Screenshot and code edit data
____________________

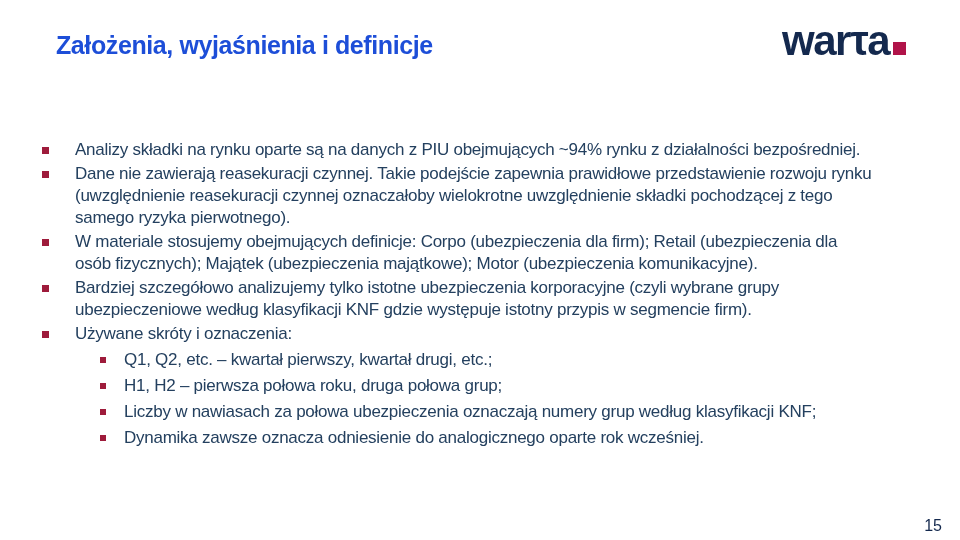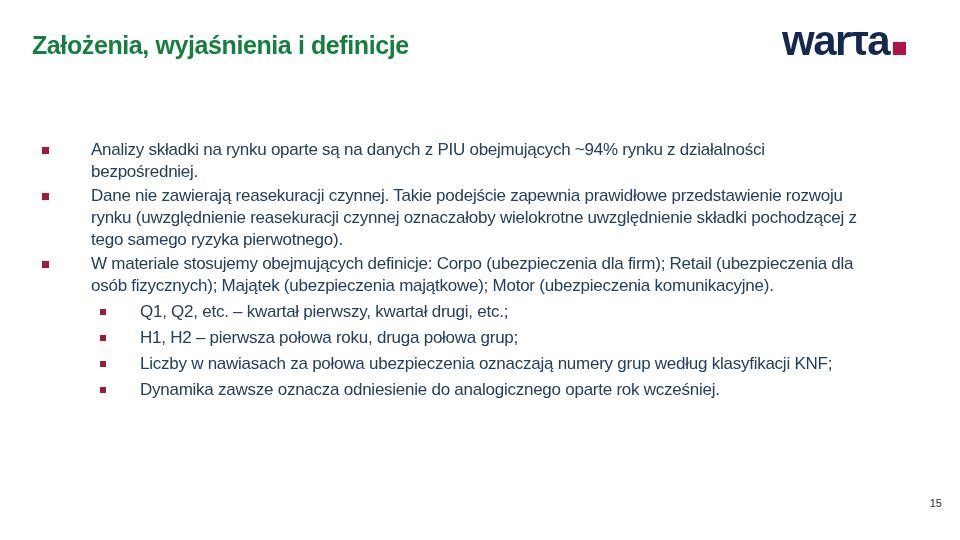"Założenia, wyjaśnienia i definicje" .title { color: #15803d -> #1d4ed8; left: 32px -> 56px }
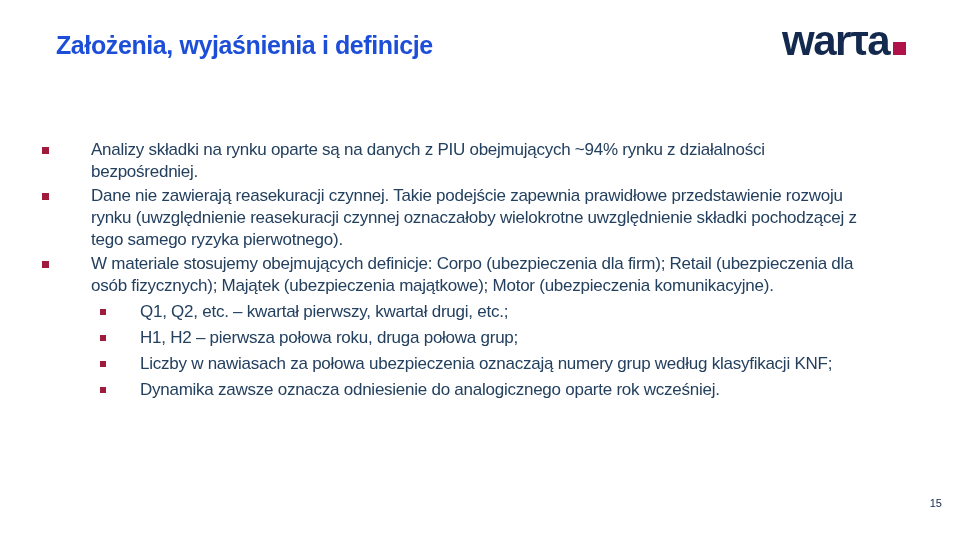"Analizy składki na rynku oparte" .bullet-text { margin-left: 16px -> none }
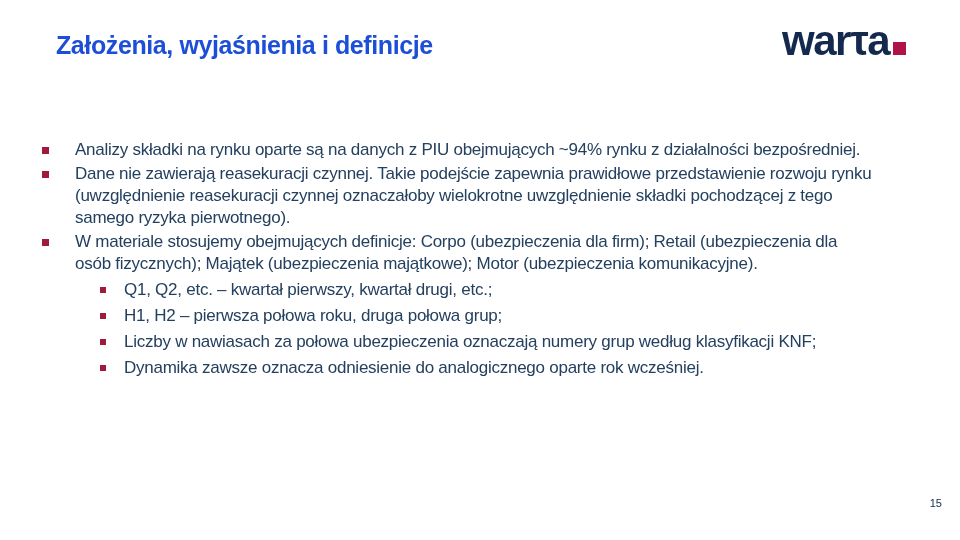"Bardziej szczegółowo analizujemy tylko" div.bullet-row { html: none -> <div> <span></span> <span>Bardziej szczegółowo analizujemy tylko istotne ubezpieczenia korporacyjne (czyli wybrane grupy ubezpieczeniowe według klasyfikacji KNF gdzie występuje istotny przypis w segmencie firm).</span> </div> }
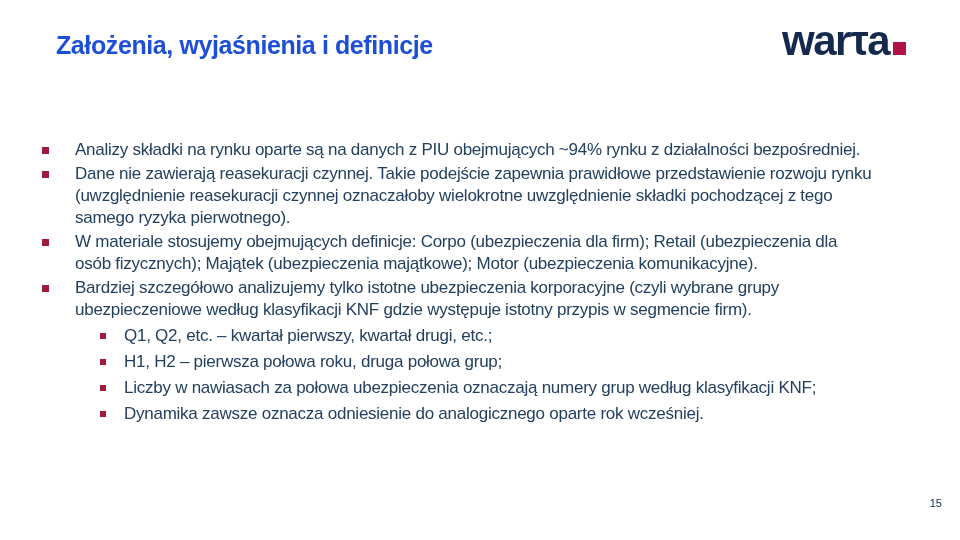"Używane skróty i oznaczenia:" div.bullet-row { html: none -> <div> <span></span> <span>Używane skróty i oznaczenia:</span> </div> }
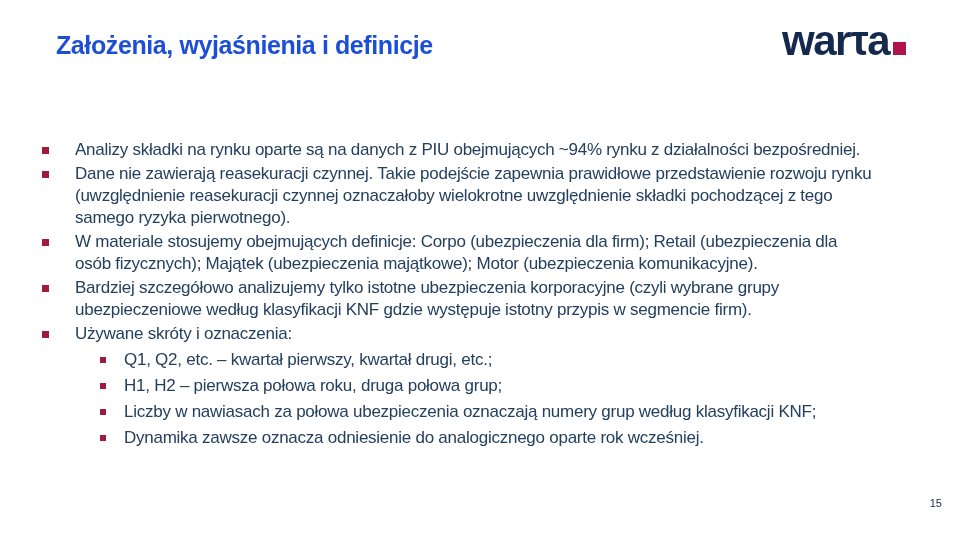"15" .page-number { bottom: 31px -> 5px; font-size: 11px -> 16px }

____________________

» **Exercise goal**: Could you repeat exactly the lines from the one containing "<div> <span></span> <span>Używane" to the last line of the records, both included, and leave out every picture?

» **Result**:
"Używane skróty i oznaczenia:" div.bullet-row { html: none -> <div> <span></span> <span>Używane skróty i oznaczenia:</span> </div> }
"15" .page-number { bottom: 31px -> 5px; font-size: 11px -> 16px }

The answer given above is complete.